> **WORK TO COMPLETE**:
With pictures excluded, output exactly the lines that run from the first line of the data below through the line containing "- Create and".
*** Opening DATA PROVIDED ***
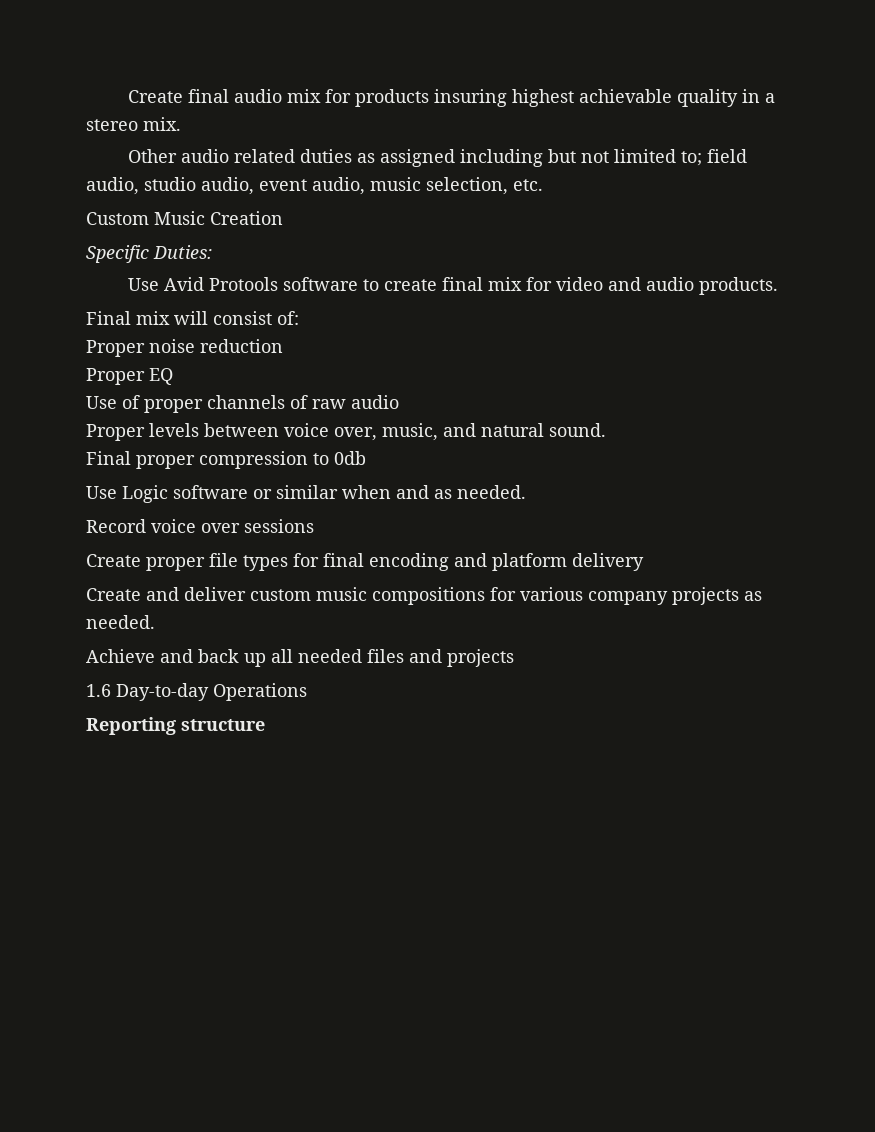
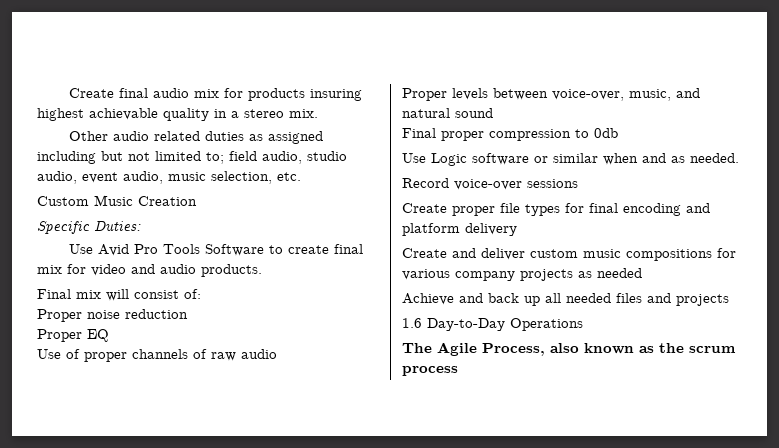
- Use Avid Protools software to create final mix for video and audio products.
+ Use Avid Pro Tools Software to create final mix for video and audio products.
- Proper levels between voice over, music, and natural sound.
+ Proper levels between voice-over, music, and natural sound
- Record voice over sessions
+ Record voice-over sessions
- Create and deliver custom music compositions for various company projects as needed.
+ Create and deliver custom music compositions for various company projects as needed
- 1.6 Day-to-day Operations
+ 1.6 Day-to-Day Operations
- Reporting structure
+ The Agile Process, also known as the scrum process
*** Closing DATA PROVIDED ***
> **TASK ANSWER**:
- Use Avid Protools software to create final mix for video and audio products.
+ Use Avid Pro Tools Software to create final mix for video and audio products.
- Proper levels between voice over, music, and natural sound.
+ Proper levels between voice-over, music, and natural sound
- Record voice over sessions
+ Record voice-over sessions
- Create and deliver custom music compositions for various company projects as needed.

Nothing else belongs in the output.